Juiz da Auditoria Militar

EXTORSÃO

A mesma argumentação do juiz da Auditoria Militar consta na decisão referente ao caso do PM Jonathas Wilker de Oliveira.

Jonathas foi demitido, segundo a defesa dele, devido a uma suposta ocorrência de extorsão ocorrida em 2018, envolvendo outros dois PMs presos em flagrante. A ocorrência se deu em um posto de combustíveis no Porto das Dunas.

A vítima teria sido extorquida em R$ 50 mil e em troca não seria presa por venda de armas de fogo. Jonathas alega que não estava no local do crime e que não participou da negociação, mas que um dia antes estava nessa mesma composição, enquanto motorista e que ficou na viatura realizando a proteção do veículo.

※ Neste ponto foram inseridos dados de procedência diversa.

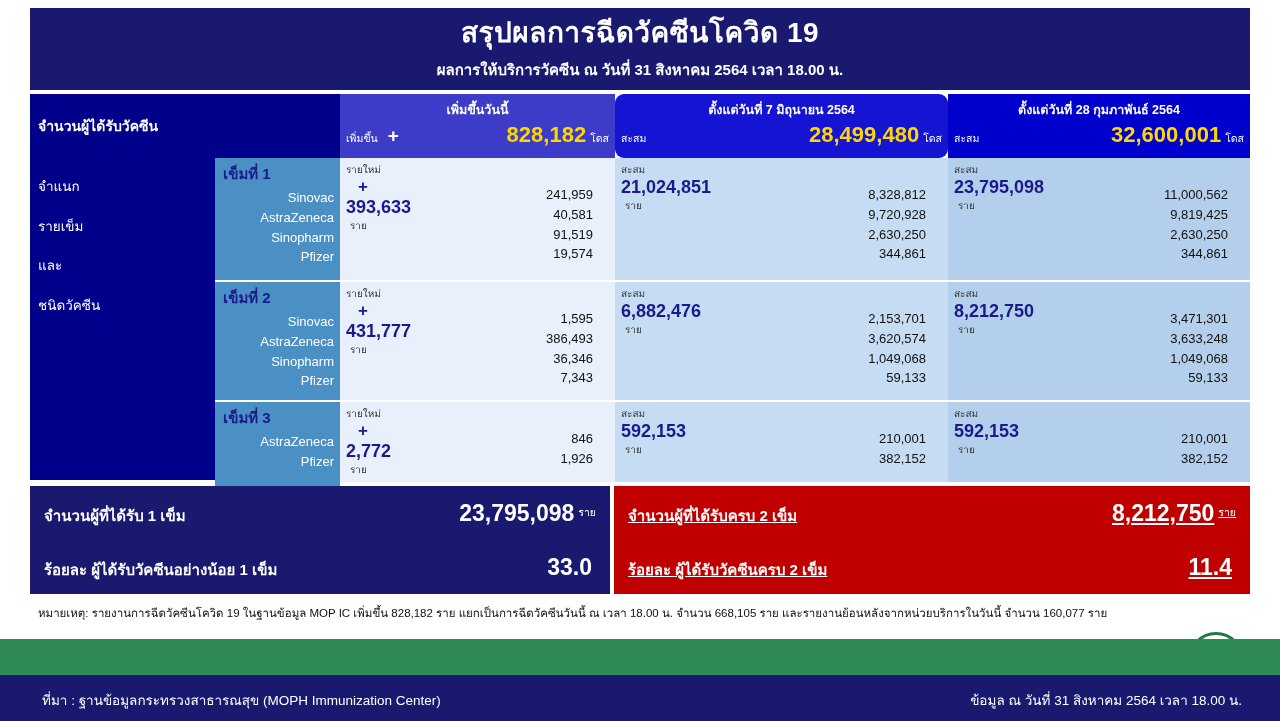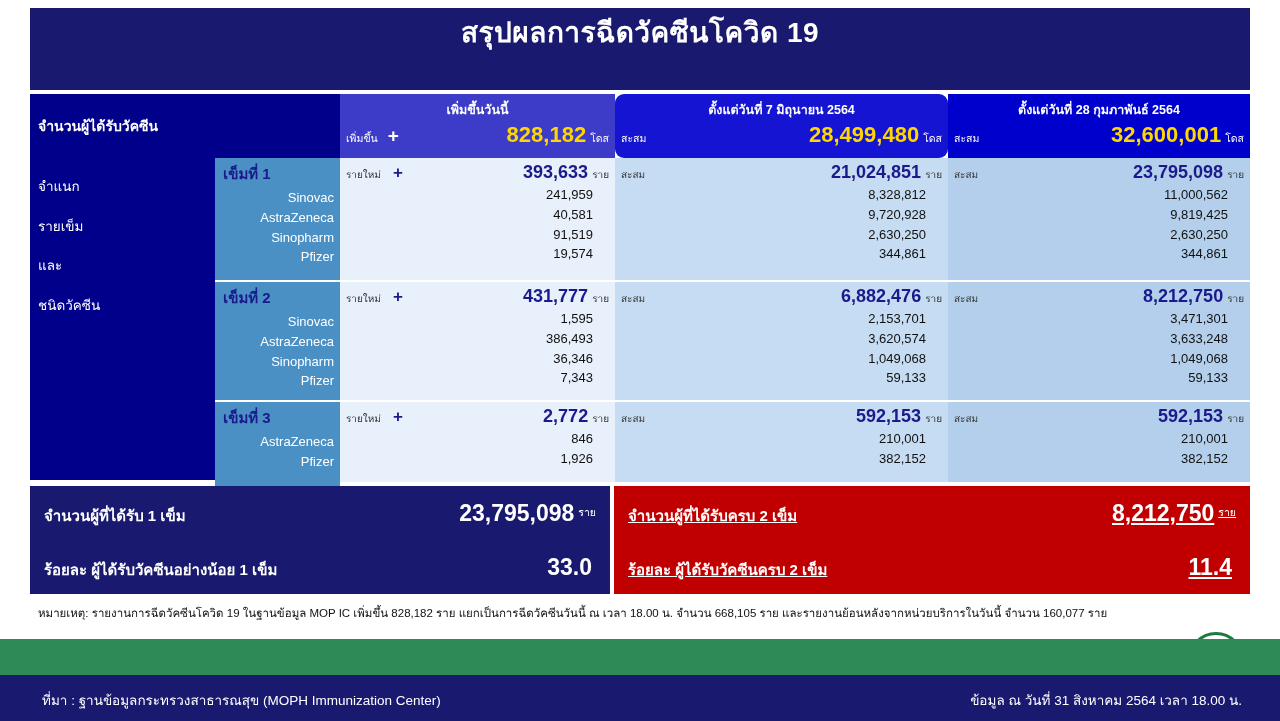--- a/index.html
+++ b/index.html
@@ -173,6 +173,7 @@
 
   <div class="header">
     <div class="header-title">สรุปผลการฉีดวัคซีนโควิด 19</div>
+    <div class="header-sub">ผลการให้บริการวัคซีน ณ  วันที่ 31  สิงหาคม 2564  เวลา 18.00 น.</div>
   </div>
 
   <div class="band">

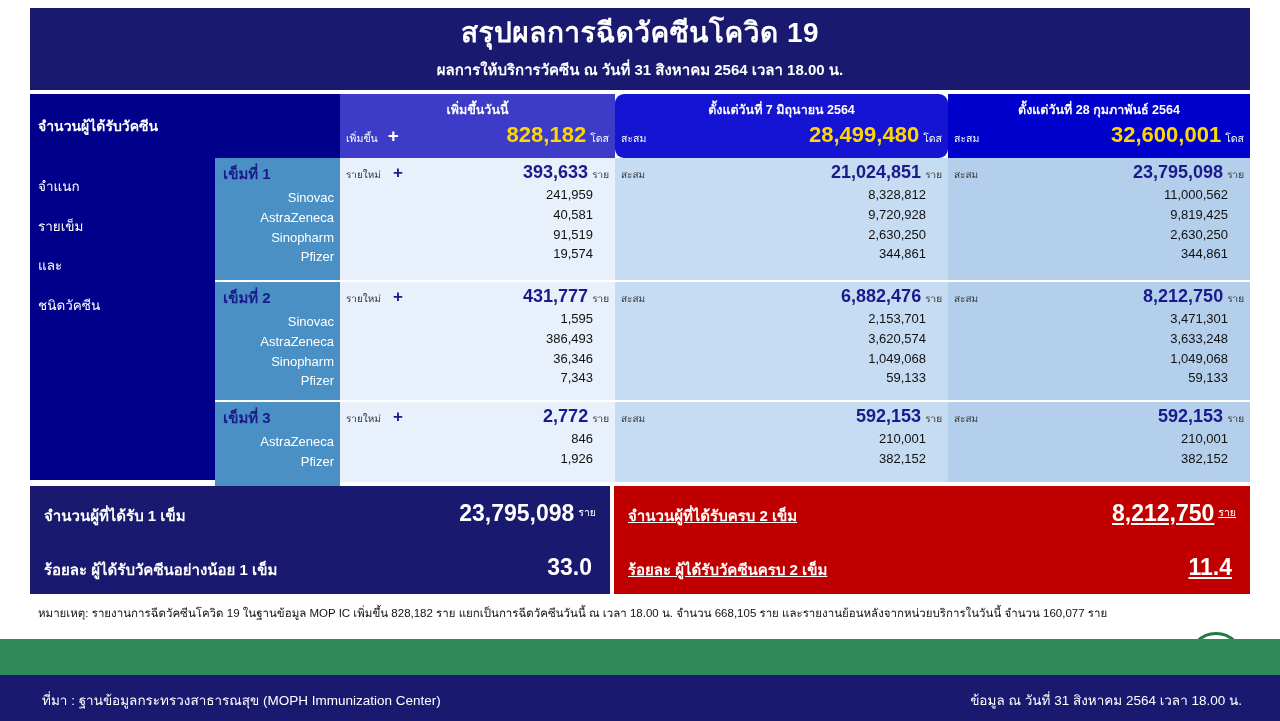--- a/index.html
+++ b/index.html
@@ -99,7 +99,7 @@
   .cell.c { left: 608px; width: 302px; background: #b3cfeb; }
 
   .topline {
-    display: flex; align-items: baseline; padding: 4px 6px 0 6px; height: 27px;
+    display: flex; align-items: baseline; padding: 4px 6px 0 6px; height: 27px; flex-direction: column;
   }
   .tl-small { font-size: 10px; color: #333; white-space: nowrap; }
   .tl-plus { font-size: 17px; font-weight: bold; color: #1a1a8c; padding-left: 12px; }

A defesa "afirma que o processo violou a legalidade ao aplicar a sanção de demissão de forma desproporcional, pois a própria administração reconheceu que não conseguia comprovar o envolvimento do autor com possível crime de extorsão e sim apenas sua omissão no ato de abordagem anterior. Reafirma que na referida abordagem quase não interagiu com a vítima, pois como motorista era responsável pela viatura. Afirma a vítima que quando foi torturada só haviam dois policiais militares, podendo afirmar que o SD Wilker não era um deles".

Ao decidir pela reintegração, o magistrado disse ter observado que "o requerente não foi preso em flagrante no ato que deu origem a ação penal contra os demais integrantes da composição" e que "a conduta do requerente de conduzir o carro de um abordado após determinação de seu superior hierárquico, apesar de ilegal, não justifica a aplicação da sanção máxima administrativa, tendo em vista que por conta da hierarquia e disciplina muitas vezes subordinados não questionam decisões arbitrária de seus superiores".

Para o juiz, o caso em questão não "restou violada a proporcionalidade e razoabilidade no ato atacado, tendo em vista que a conduta do autor não violou os deveres militares".